I often say that the main theme of organic chemistry 1 is “Stereochemistry”. Today I want to try to make it a little clearer why that’s the case.

It starts with alkynes.

Earlier we went through different reductions of alkynes – the Lindlar, which gives you cis alkenes, and then Na/NH3, which gives you trans alkenes.

Alkynes are kind of like a blank canvas. You can do all the reactions of alkynes mentioned earlier, but by reducing them with Lindlar or Na/NH3, you can subsequently do all the reactions of alkenes.

When you combine the fact that a lot of reactions of alkenes have different stereochemical restraints (remember the 3 buckets?) this can lead to a lot of complexity. Very testable complexity.

It’s going to look simpler in the forward direction, so let’s do two examples.

Let’s start with a simple alkene, like 2-butyne. Depending on whether you use Lindlar or Na/NH3, you’ll get the cis or the trans alkene. Now, subject each of these alkenes to a typical reaction of alkenes – say, epoxidation with mCPBA. This will form epoxides of each of these two alkenes.

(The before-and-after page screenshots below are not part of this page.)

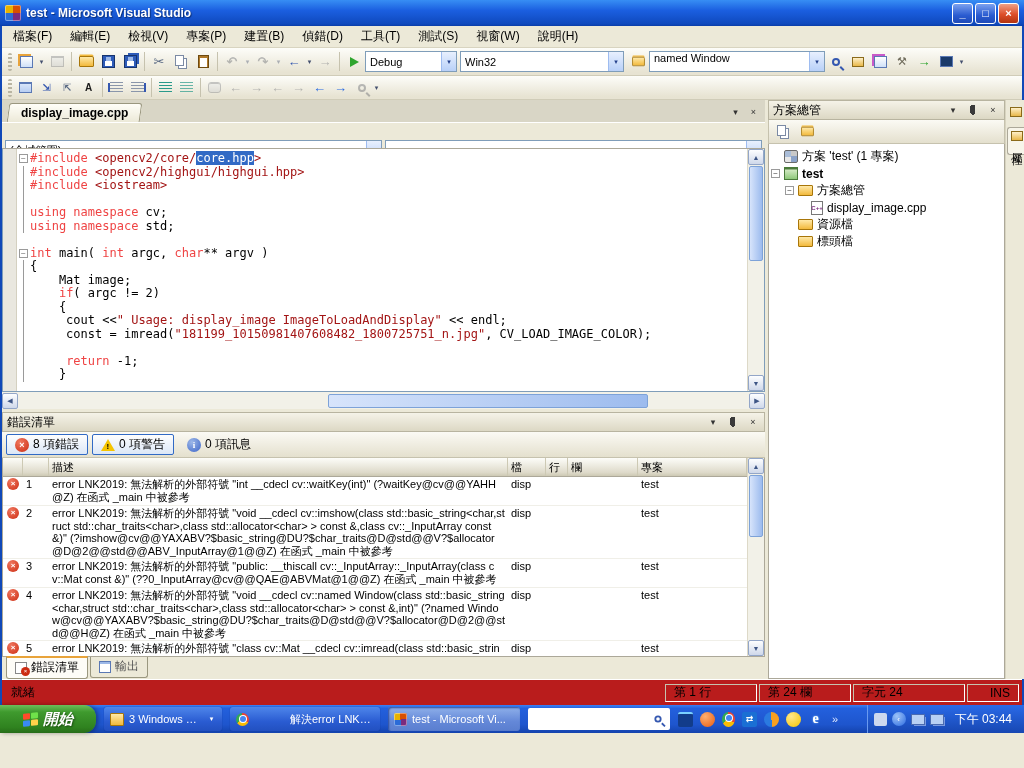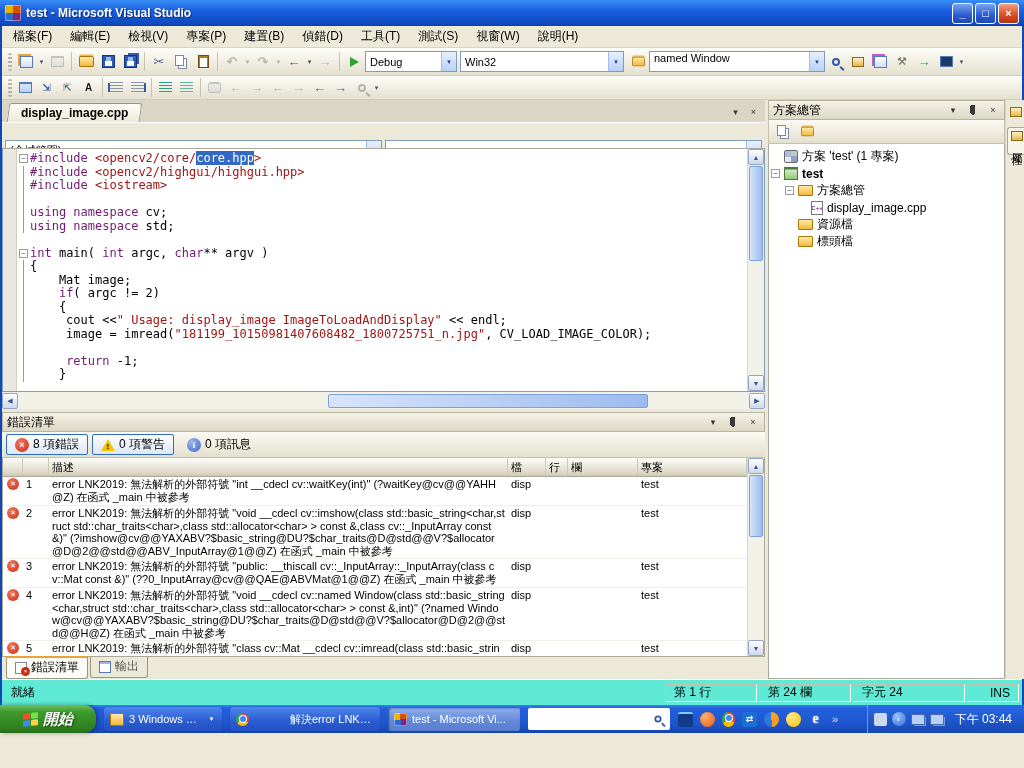--- a/index.html
+++ b/index.html
@@ -68,7 +68,7 @@
 .outline{width:13px;flex:0 0 13px;position:relative;color:#808080;}
 .outline.box{border:1px solid #9a9a9a;width:9px;height:9px;flex-basis:9px;margin:2px 2px 0 2px;font-size:8px;line-height:7px;text-align:center;background:#fff;}
 .outline.line{background:linear-gradient(90deg,transparent 6px,#9a9a9a 6px 7px,transparent 7px);}
-.tok-k{color:#701a75;}
+.tok-k{color:#ef4444;}
 .tok-s{color:#a31515;}
 .tok-p{color:#000;}
 .tok-sel{color:#fff;background:#316ac5;}

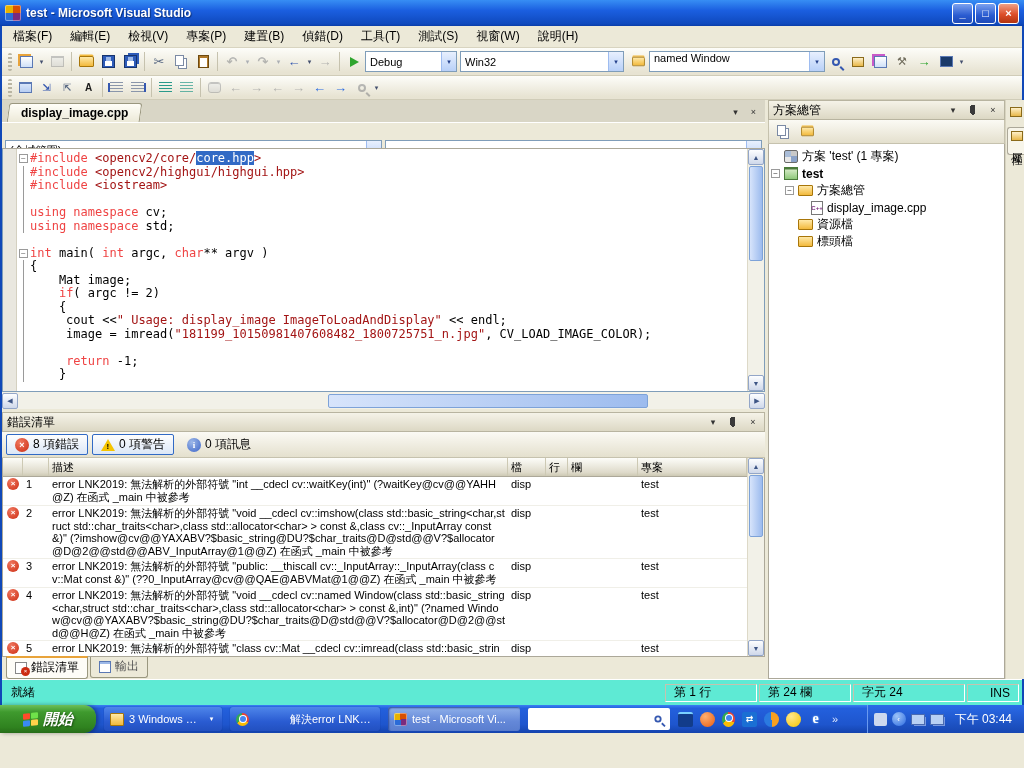--- a/index.html
+++ b/index.html
@@ -385,7 +385,7 @@
                 <div class="code-line"><span class="outline line"></span><span class="code-text"><span class="tok-p">    </span><span class="tok-k">if</span><span class="tok-p">( argc != 2)</span></span></div>
                 <div class="code-line"><span class="outline line"></span><span class="code-text"><span class="tok-p">    {</span></span></div>
                 <div class="code-line"><span class="outline line"></span><span class="code-text"><span class="tok-p">     cout &lt;&lt;</span><span class="tok-s">" Usage: display_image ImageToLoadAndDisplay"</span><span class="tok-p"> &lt;&lt; endl;</span></span></div>
-                <div class="code-line"><span class="outline line"></span><span class="code-text"><span class="tok-p">     image = imread(</span><span class="tok-s">"181199_10150981407608482_1800725751_n.jpg"</span><span class="tok-p">, CV_LOAD_IMAGE_COLOR);</span></span></div>
+                <div class="code-line"><span class="outline line"></span><span class="code-text"><span class="tok-p">     const = imread(</span><span class="tok-s">"181199_10150981407608482_1800725751_n.jpg"</span><span class="tok-p">, CV_LOAD_IMAGE_COLOR);</span></span></div>
                 <div class="code-line"><span class="outline line"></span><span class="code-text"> </span></div>
                 <div class="code-line"><span class="outline line"></span><span class="code-text"><span class="tok-p">     </span><span class="tok-k">return</span><span class="tok-p"> -1;</span></span></div>
                 <div class="code-line"><span class="outline line"></span><span class="code-text"><span class="tok-p">    }</span></span></div>

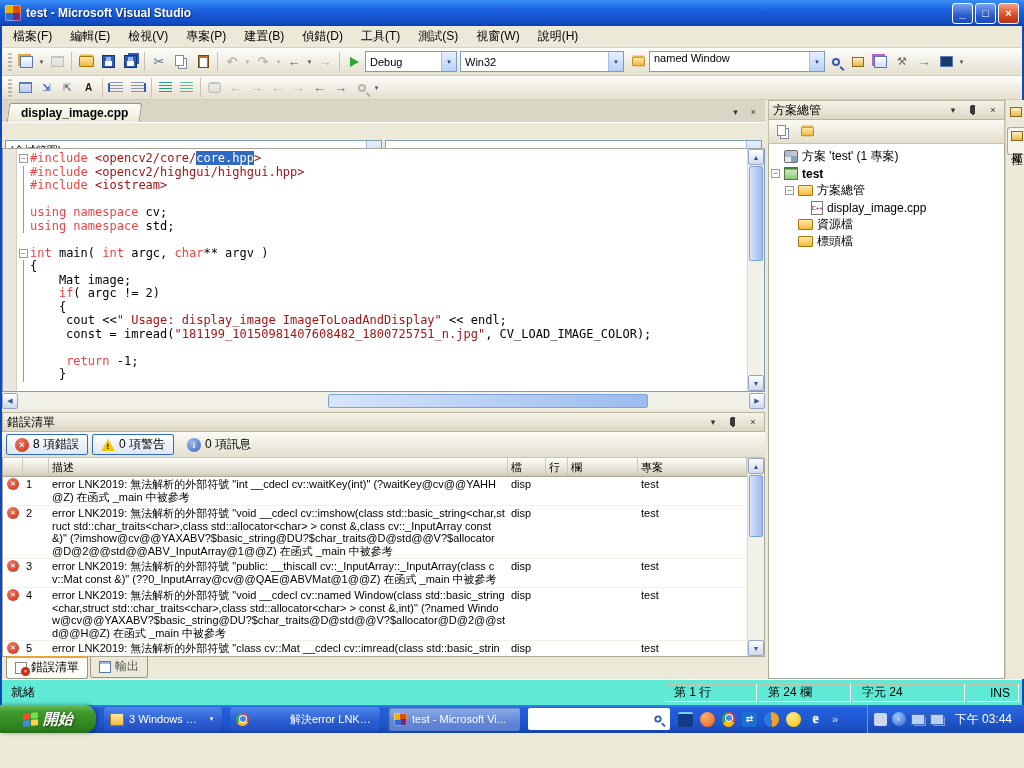--- a/index.html
+++ b/index.html
@@ -132,7 +132,7 @@
 .vtab .vtxt{writing-mode:vertical-rl;font-size:11px;letter-spacing:2px;}
 .g-prop{width:12px;height:10px;background:linear-gradient(#fef0c8,#e8b84a);border:1px solid #8a6a1a;}
 
-.statusbar{height:26px;flex:0 0 26px;background:#5eead4;border-top:1px solid #fff;display:flex;align-items:center;padding:2px 3px;font-size:12px;gap:2px;}
+.statusbar{height:26px;flex:0 0 26px;background:#b91c1c;border-top:1px solid #fff;display:flex;align-items:center;padding:2px 3px;font-size:12px;gap:2px;}
 .st-ready{flex:1;padding-left:6px;}
 .st-seg{height:18px;display:flex;align-items:center;padding:0 8px;border:1px solid;border-color:#c6c2ae #fff #fff #c6c2ae;white-space:nowrap;}
 .st-line{width:92px;}.st-col{width:92px;}.st-char{width:112px;}.st-mode{width:52px;justify-content:flex-end;}

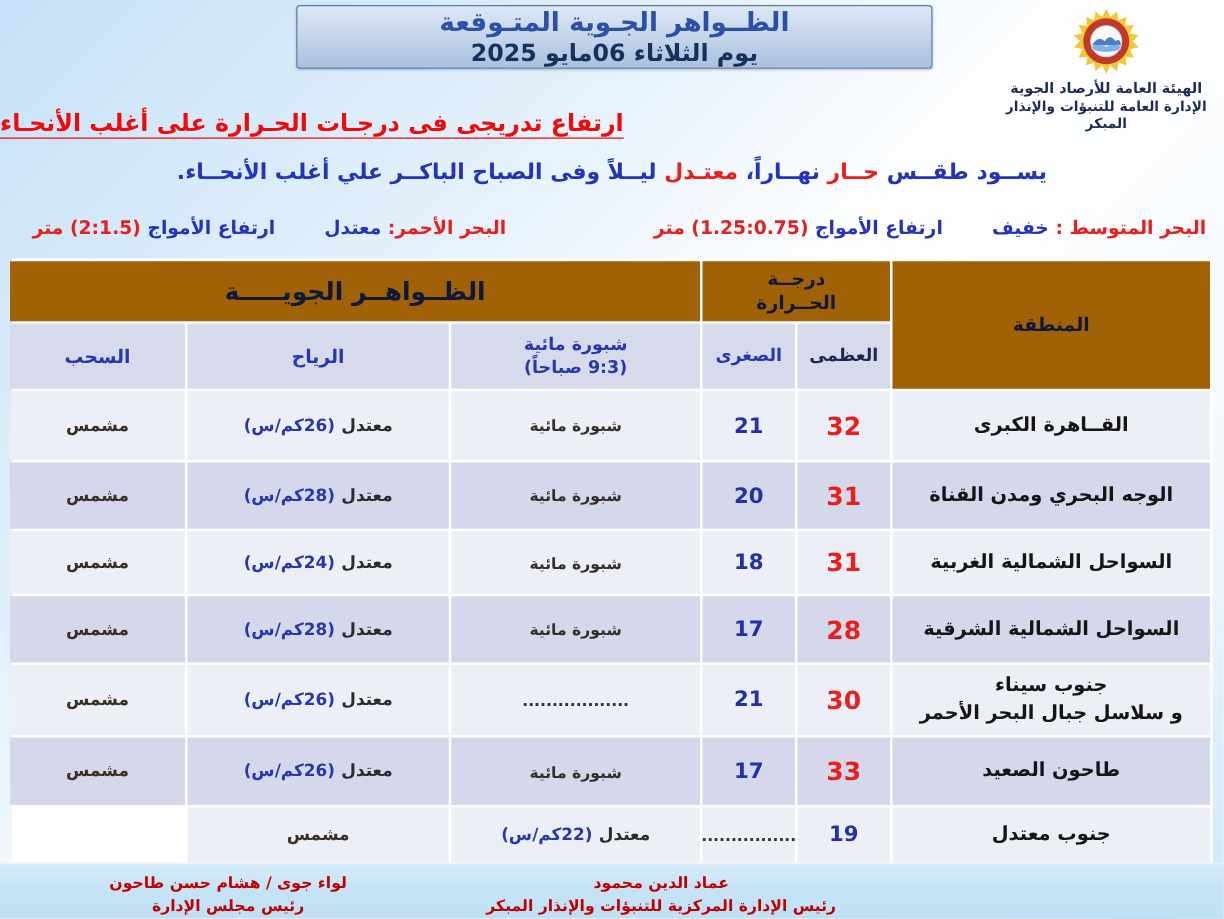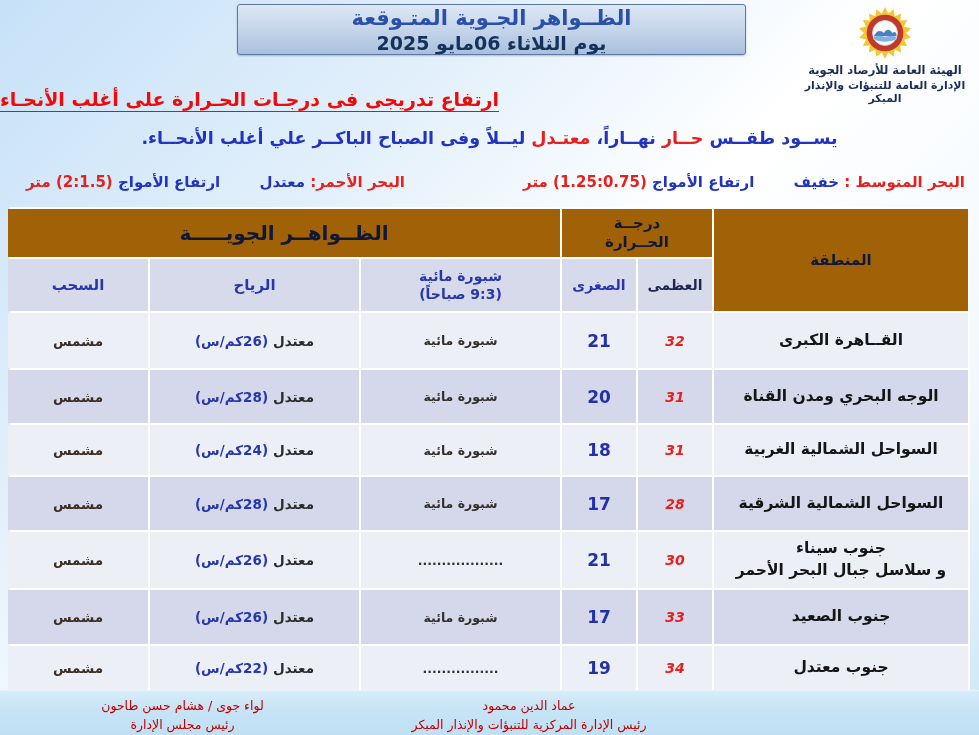--- a/index.html
+++ b/index.html
@@ -72,7 +72,7 @@
   .col-wind{ grid-row:2; grid-column:5; color:#2737ad; font-size:15px; }
   .col-clouds{ grid-row:2; grid-column:6; color:#2737ad; font-size:15px; }
   .region { color:#151515; font-weight:bold; font-size:15.5px; white-space:pre-line; line-height:1.4; }
-  .tmax { color:#e8201d; font-weight:bold; font-size:14px;font-style:italic; }
+  .tmax { color:#e8201d; font-weight:bold; font-size:20px; }
   .tmin { color:#2331a8; font-weight:bold; font-size:17px; }
   .mist { color:#33302c; font-size:12.5px; font-weight:bold; }
   .wind { color:#2b2b2b; font-size:13.5px; font-weight:bold; gap:5px; }

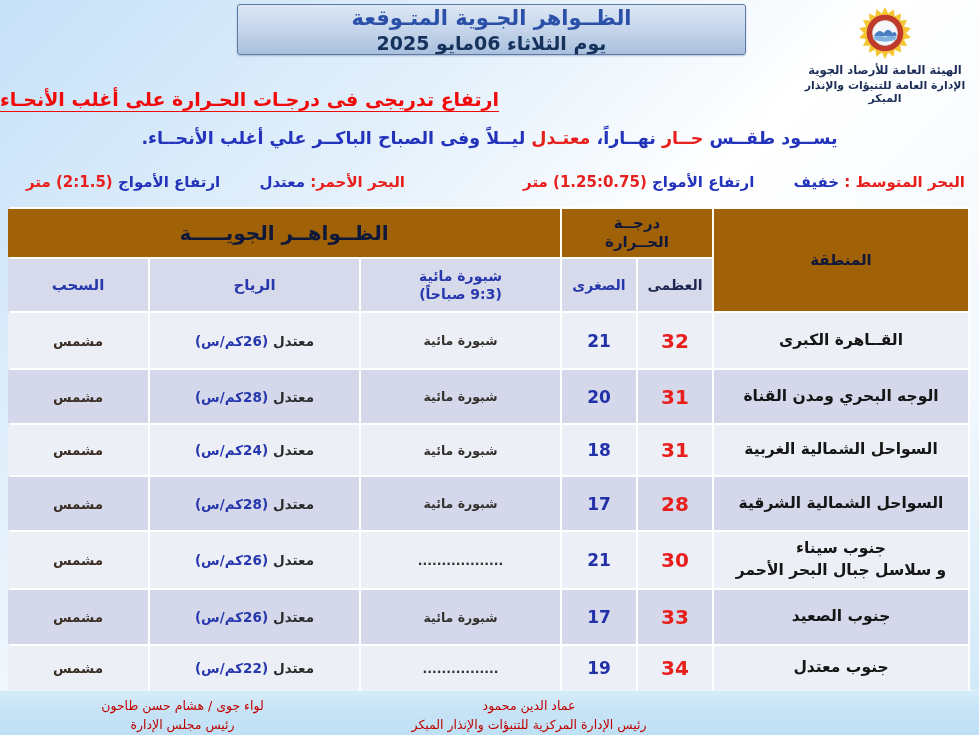--- a/index.html
+++ b/index.html
@@ -205,7 +205,7 @@
   </div>
   <div class="cell clouds c-odd">مشمس</div>
 
-  <div class="cell region c-even">جنوب الصعيد</div>
+  <div class="cell region c-even">طاحون الصعيد</div>
   <div class="cell tmax c-even">33</div>
   <div class="cell tmin c-even">17</div>
   <div class="cell mist c-even">شبورة مائية</div>

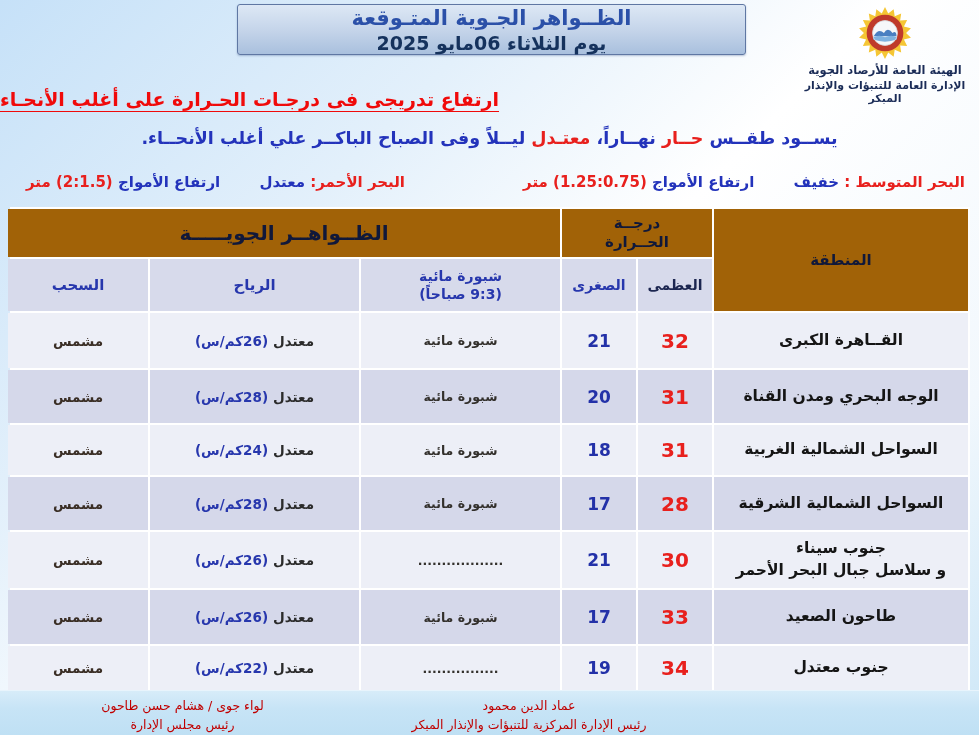--- a/index.html
+++ b/index.html
@@ -216,7 +216,6 @@
   <div class="cell clouds c-even">مشمس</div>
 
   <div class="cell region c-odd">جنوب معتدل</div>
-  <div class="cell tmax c-odd">34</div>
   <div class="cell tmin c-odd">19</div>
   <div class="cell mist c-odd">................</div>
   <div class="cell wind c-odd">

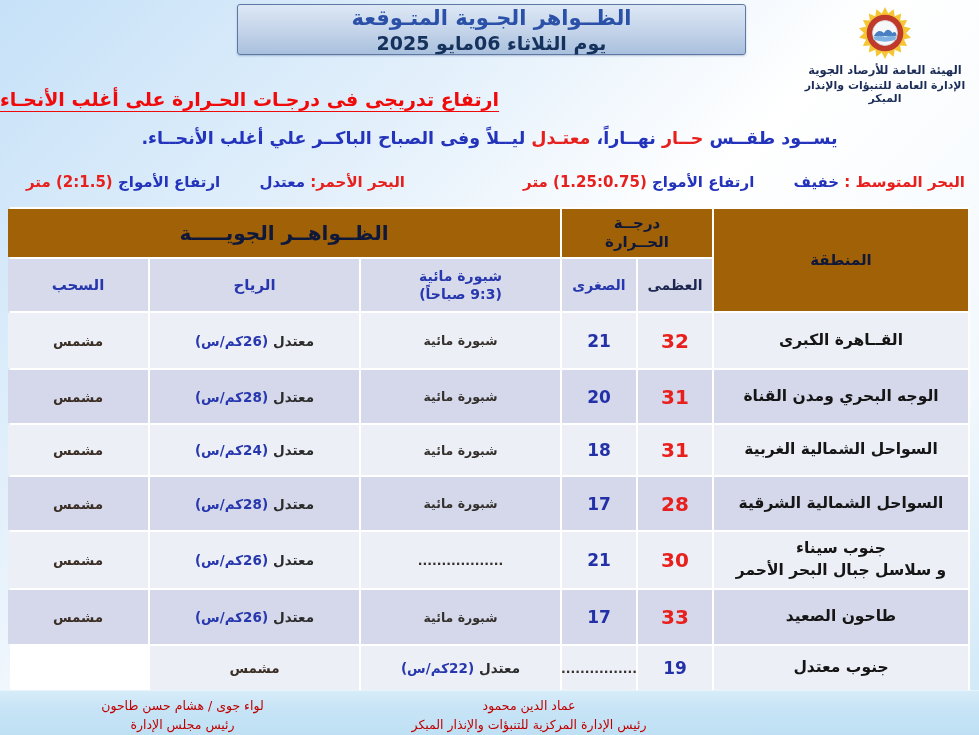--- a/index.html
+++ b/index.html
@@ -85,7 +85,7 @@
     background:linear-gradient(180deg,#d7ecf9 0%,#c7e4f6 40%,#bfe0f4 100%);
     border-top:1px solid #e8f4fc;
   }
-  .sig { position:absolute; text-align:center; color:#c00000; font-weight:normal; font-size:12.5px; line-height:1.55; top:5px; }
+  .sig { position:absolute; text-align:center; color:#c00000; font-weight:bold; font-size:12.5px; line-height:1.55; top:5px; }
   .sig-right  { right:10px;  width:215px;margin-top:37px; }
   .sig-center { right:300px; width:300px; }
   .sig-left   { left:55px;   width:255px; }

Note how they are diastereomers of each other (stereoisomers but not enantiomers).

You can do the same thing with a different reaction – say, bromination with Br2. Repeating the same process gives you a mixture of diastereomers, although here bromination always gives you the trans product (it goes through the 3-membered ring!).

This should hopefully be understandable in the forward direction. But here’s the real test. Can you recognize it in the backwards direction? Because instructors love giving these types of problems for synthesis questions.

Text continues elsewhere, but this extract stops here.